== Segment start ==
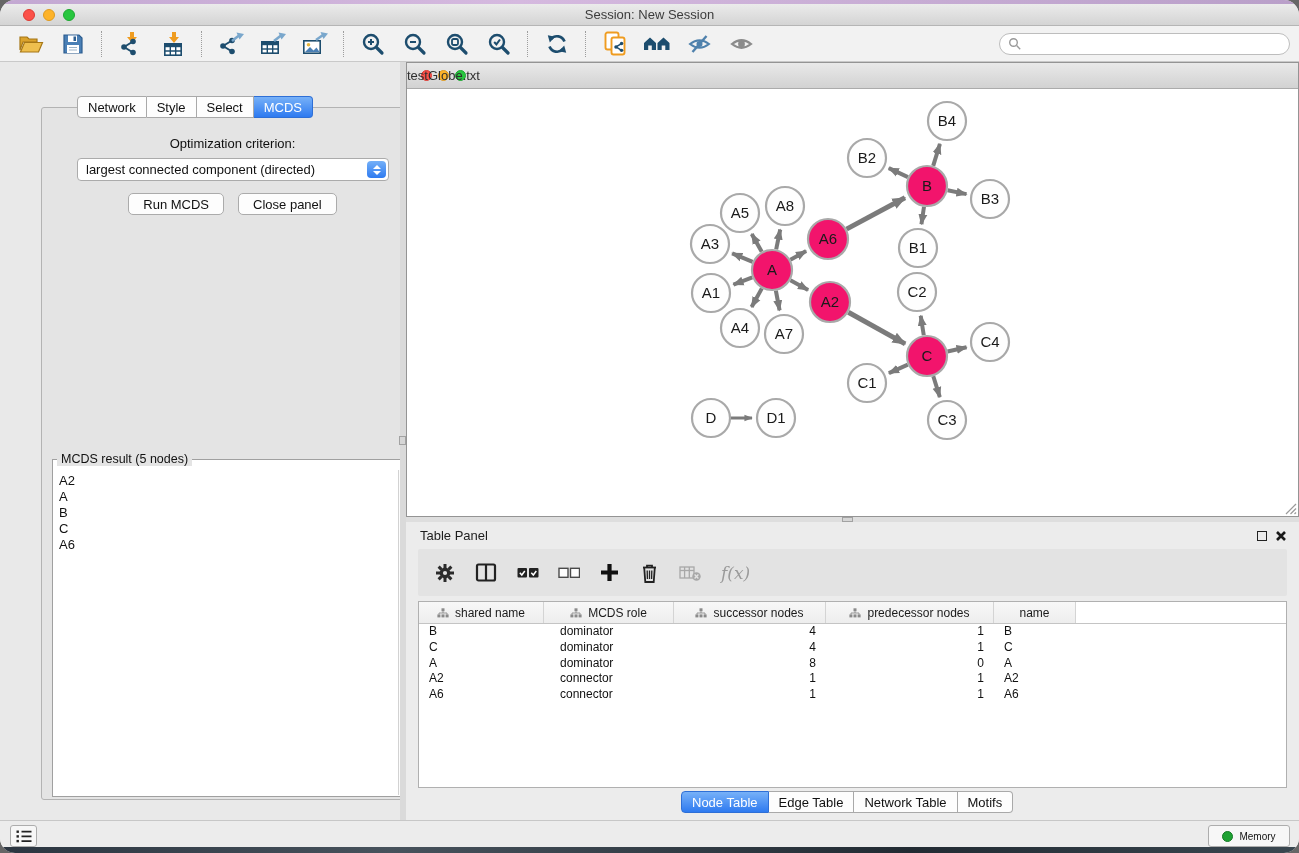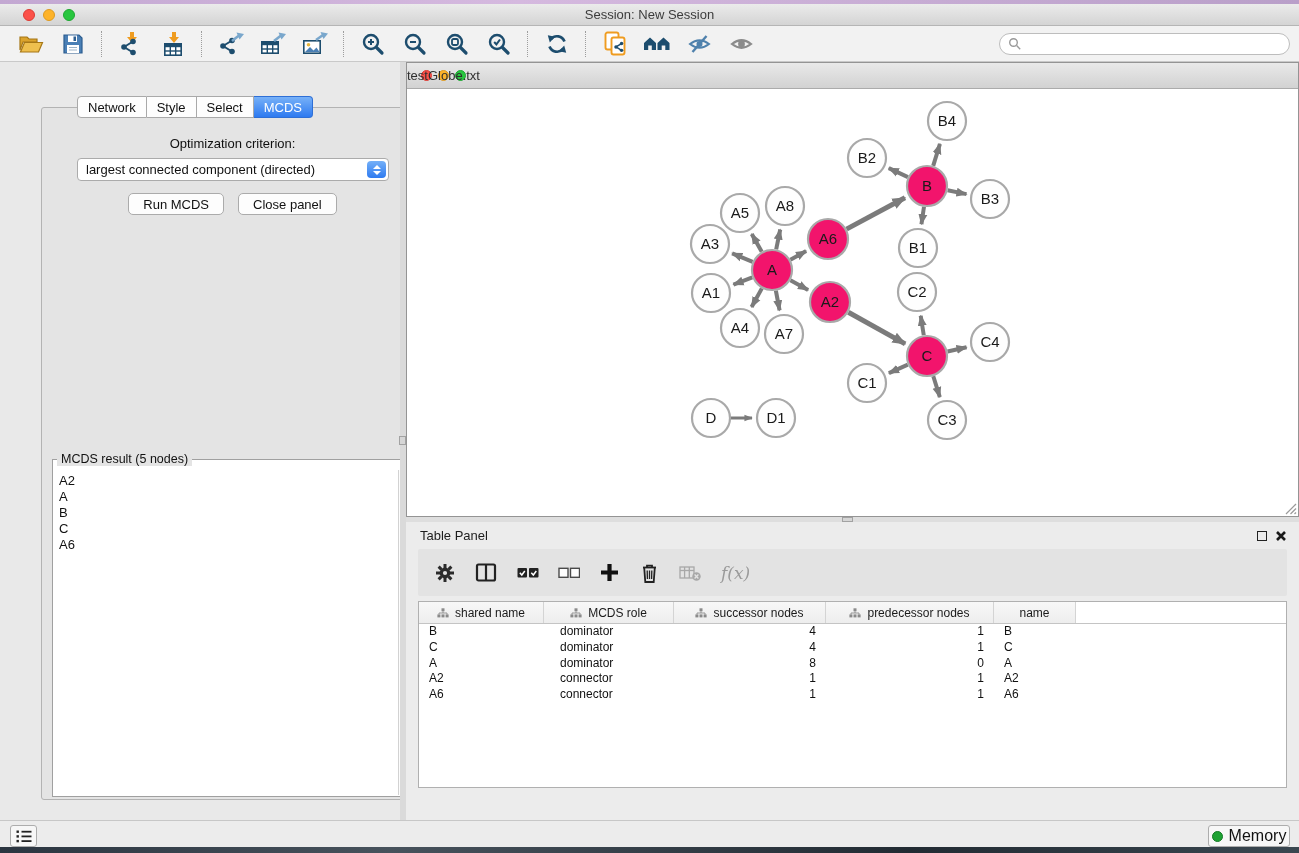--- a/index.html
+++ b/index.html
@@ -4,7 +4,7 @@
 <style>
   html,body{margin:0;padding:0;}
   body{font-family:"Liberation Sans",sans-serif;background:#666;}
-  #screen{position:relative;width:1299px;height:853px;background:#ececec;overflow:hidden;}
+  #screen{position:relative;width:1299px;height:853px;background:#ececec;overflow:hidden;border-radius:15px;}
   .wp-top{position:absolute;left:0;top:0;width:1299px;height:4px;background:linear-gradient(90deg,#c3a8d2,#d5b9df 40%,#b99fc9);}
   .wp-bottom{position:absolute;left:0;bottom:0;width:1299px;height:6px;background:linear-gradient(90deg,#2b3540,#47525c 30%,#222b33 70%,#3a4750);}
 

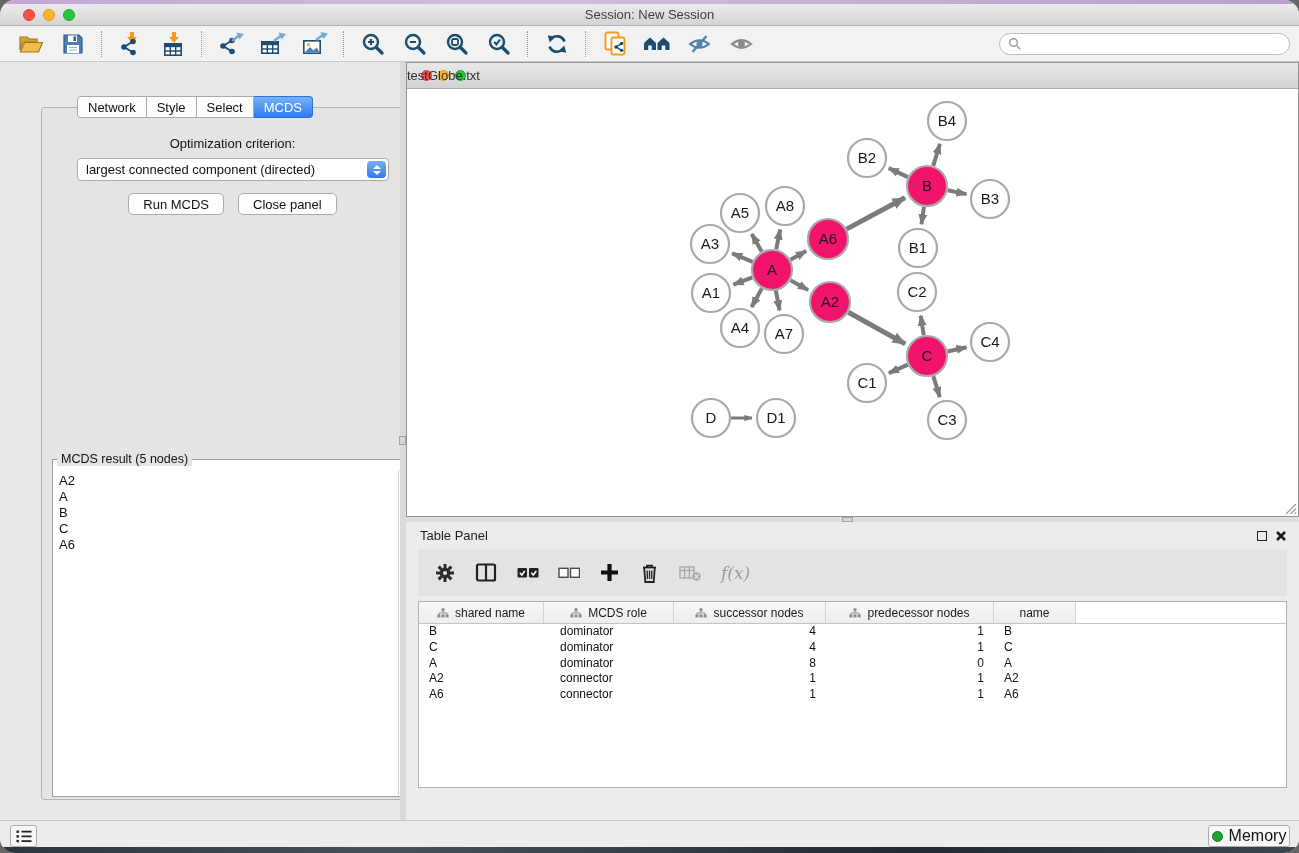--- a/index.html
+++ b/index.html
@@ -611,6 +611,12 @@
               </div>
             </div>
         </div>
+        <div class="tabbar tp-tabs">
+          <div class="tab active">Node Table</div>
+          <div class="tab">Edge Table</div>
+          <div class="tab">Network Table</div>
+          <div class="tab">Motifs</div>
+        </div>
       </div>
     </div>
   </div>

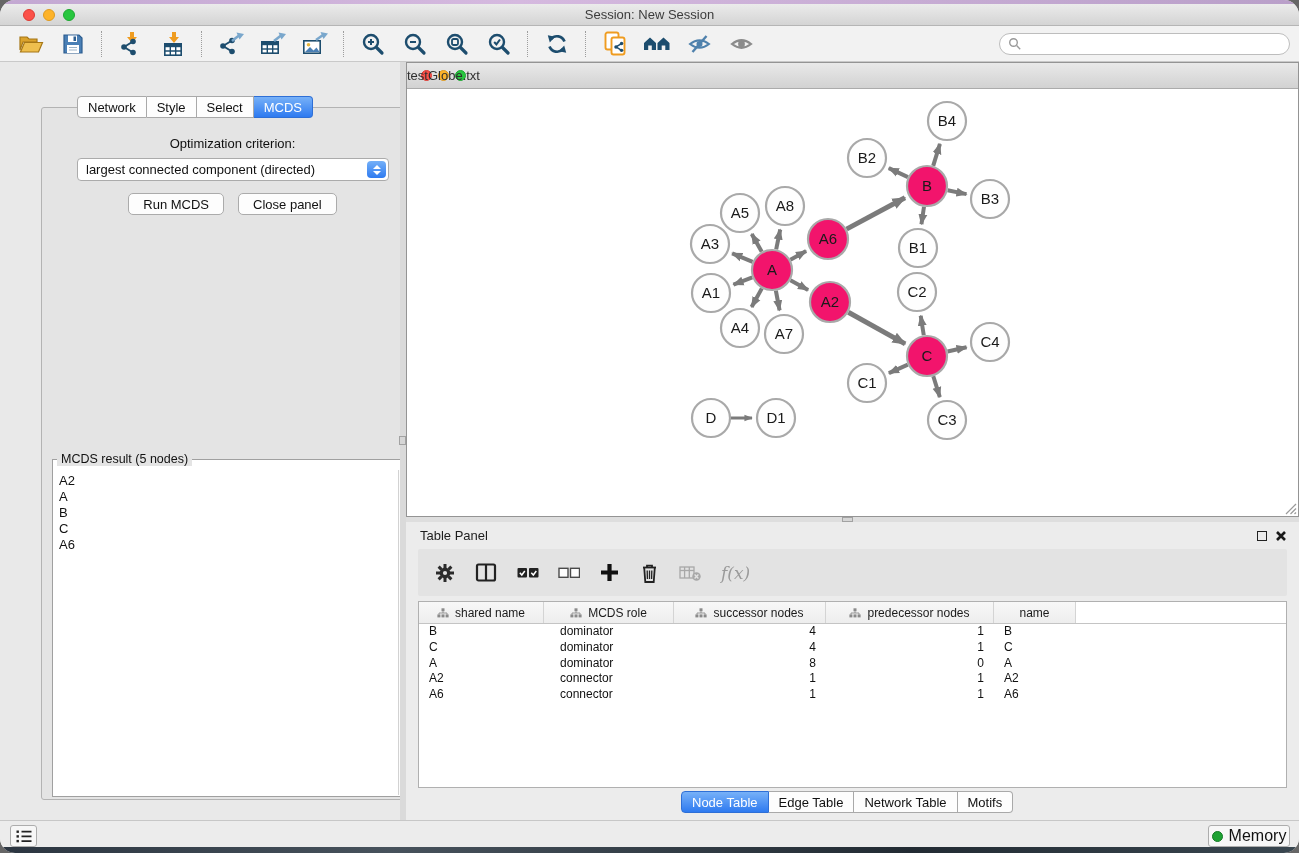--- a/index.html
+++ b/index.html
@@ -88,7 +88,7 @@
   .statusbar{position:absolute;left:0;top:820px;width:1299px;height:27px;background:#ececec;border-top:1px solid #c7c7c7;}
   .sb-btn{position:absolute;top:4px;height:22px;background:#f7f7f7;border:1px solid #adadad;border-radius:3px;display:flex;align-items:center;justify-content:center;box-sizing:border-box;cursor:default;}
   .sb-list{left:10px;width:27px;}
-  .sb-mem{right:9px;width:82px;gap:6px;font-size:16px;color:#111;font-family:"Liberation Sans",sans-serif;}
+  .sb-mem{right:9px;width:82px;gap:6px;font-size:10px;color:#111;font-family:"Liberation Sans",sans-serif;}
   .mem-dot{width:11px;height:11px;border-radius:50%;background:#1ea233;border:1px solid #137a24;box-sizing:border-box;}
 </style>
 </head>

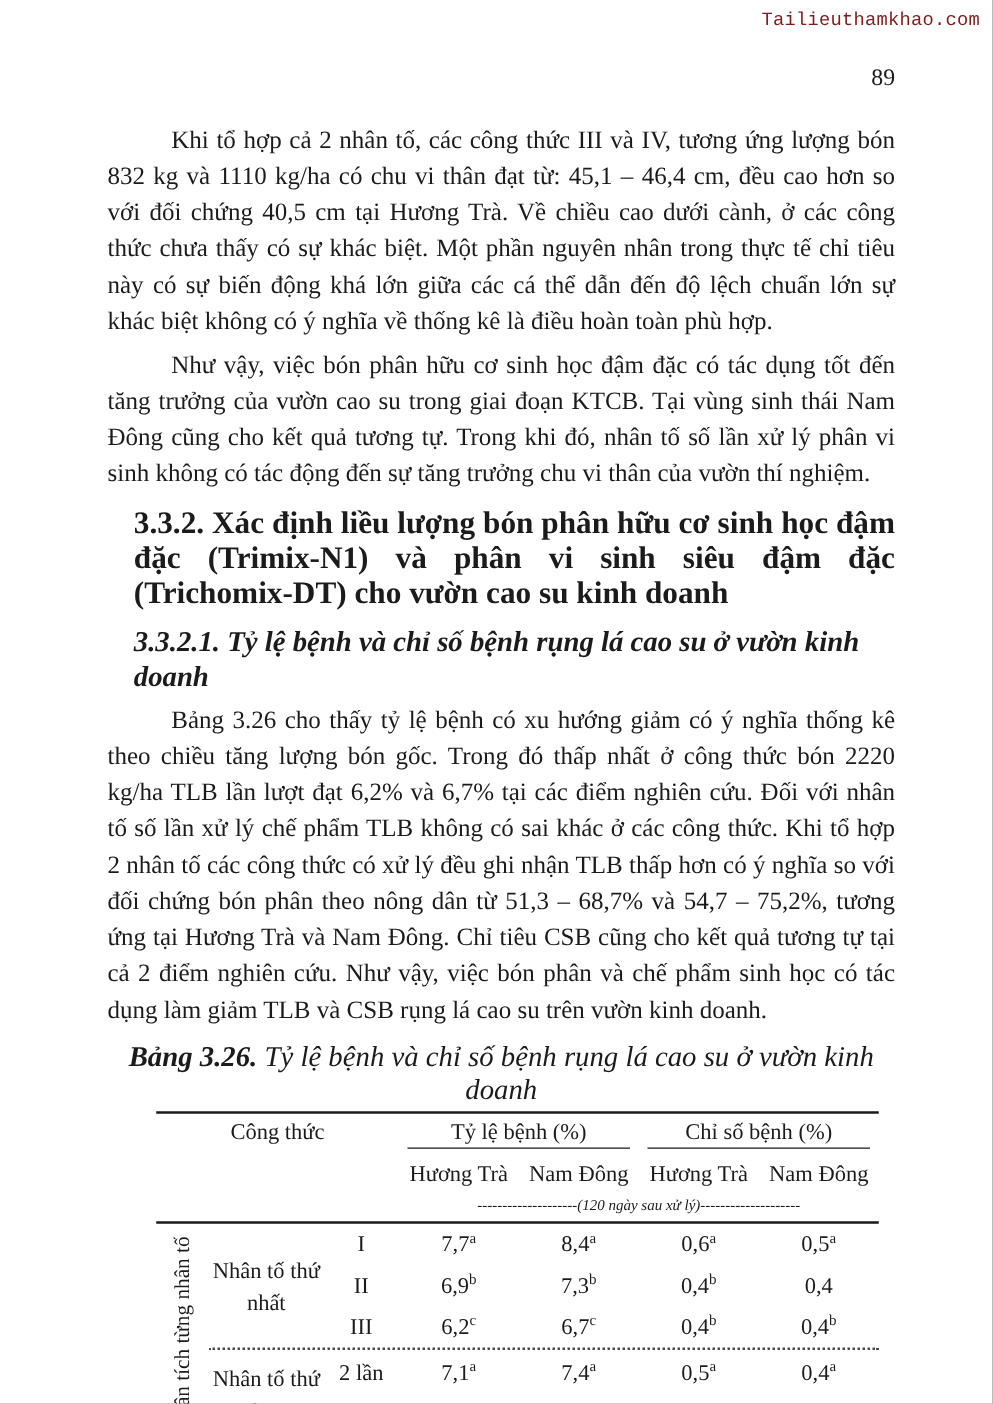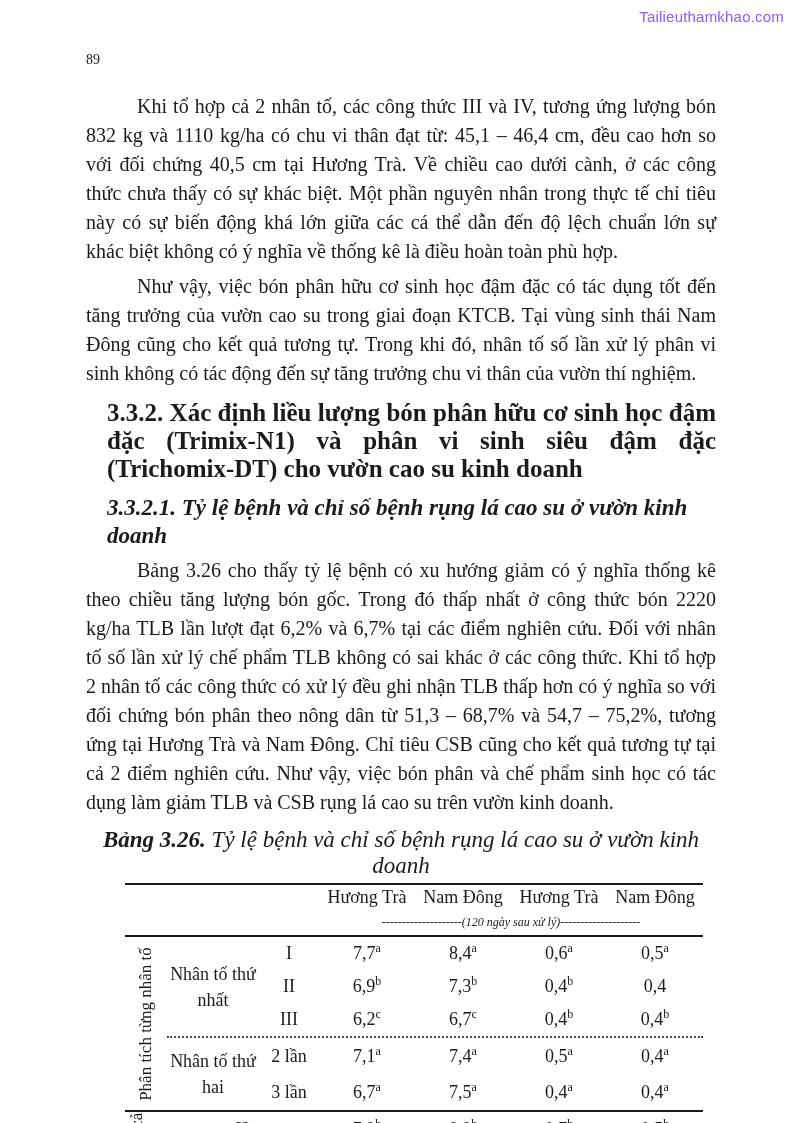--- a/index.html
+++ b/index.html
@@ -14,8 +14,8 @@
   }
   .watermark {
     position:absolute; top:8px; right:10px;
-    font-family:Liberation Sans, sans-serif;
-    font-size:15px; color:#8b5cf6;
+    font-family:Liberation Mono, monospace;
+    font-size:15px; color:#7f1d1d;
     text-shadow:0 1px 0 #ffffff;
     letter-spacing:0.2px;
   }

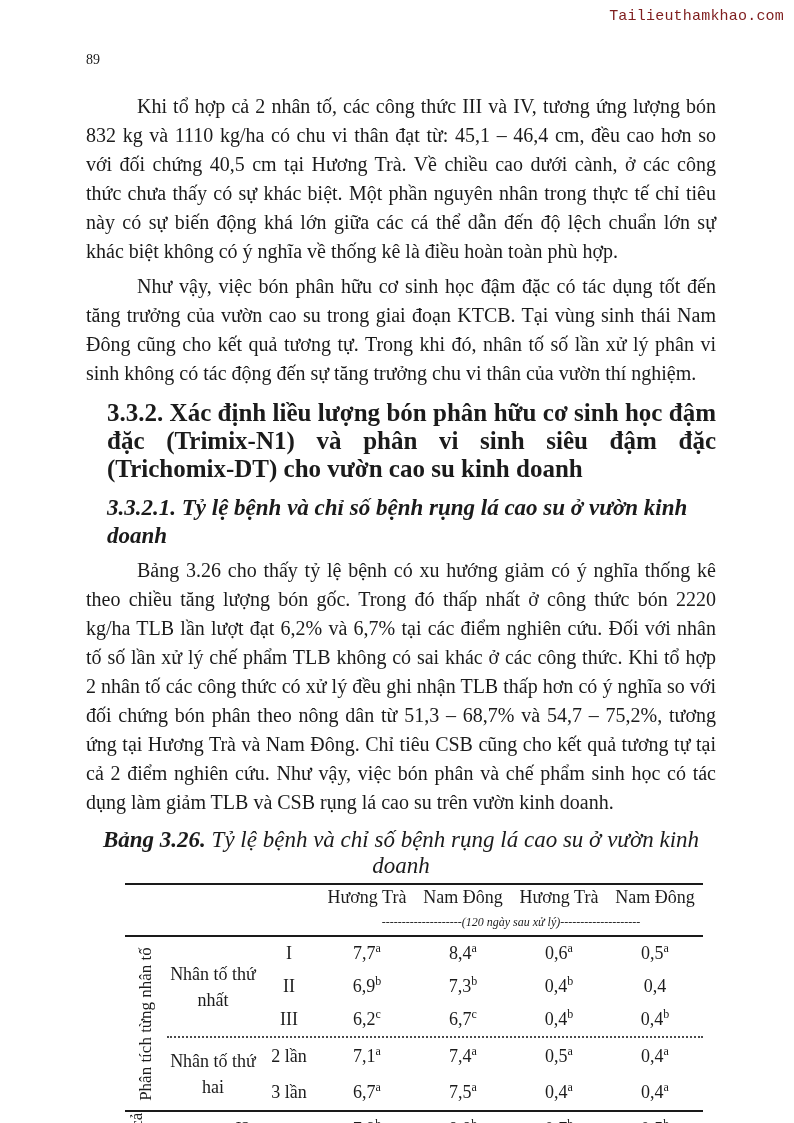--- a/index.html
+++ b/index.html
@@ -24,8 +24,8 @@
   }
   .page-number {
     margin-top:52px;
-    text-align:left;
-    font-size:14px;
+    text-align:right;
+    font-size:19px;
   }
   .para {
     margin:0;

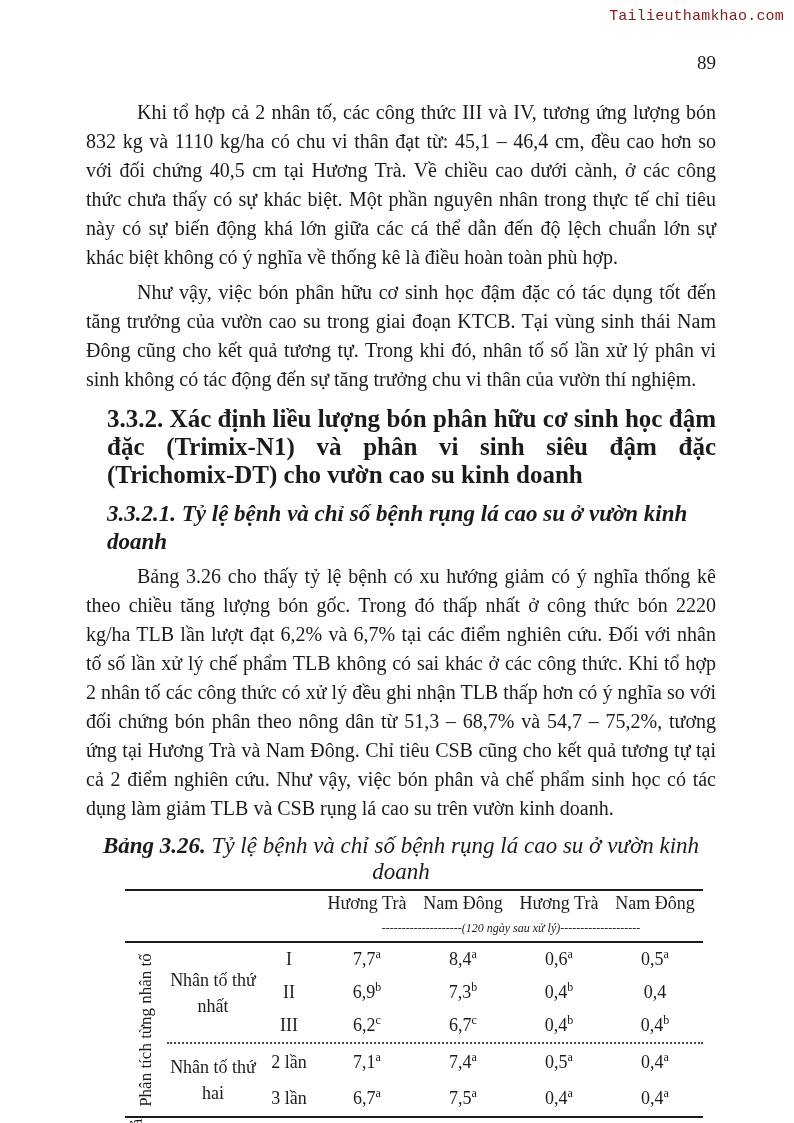--- a/index.html
+++ b/index.html
@@ -126,6 +126,15 @@
 
     <div class="tbl">
       <div class="thead">
+        <div class="tr h1">
+          <div class="cell left-span">Công thức</div>
+          <div class="cell grp">
+              <div class="grp-inner">Tỷ lệ bệnh (%)</div>
+            </div>
+          <div class="cell grp">
+              <div class="grp-inner">Chỉ số bệnh (%)</div>
+            </div>
+        </div>
         <div class="tr h2">
           <div class="cell left-span"></div>
           <div class="cell data">Hương Trà</div>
== Segment end ==
• [Task to complete] Look above for the line that contains "số bệnh (%)</div>". That line and every line after it through the end of the data must be written out exactly, with nothing else.

• [Task result]
+              <div class="grp-inner">Chỉ số bệnh (%)</div>
+            </div>
+        </div>
         <div class="tr h2">
           <div class="cell left-span"></div>
           <div class="cell data">Hương Trà</div>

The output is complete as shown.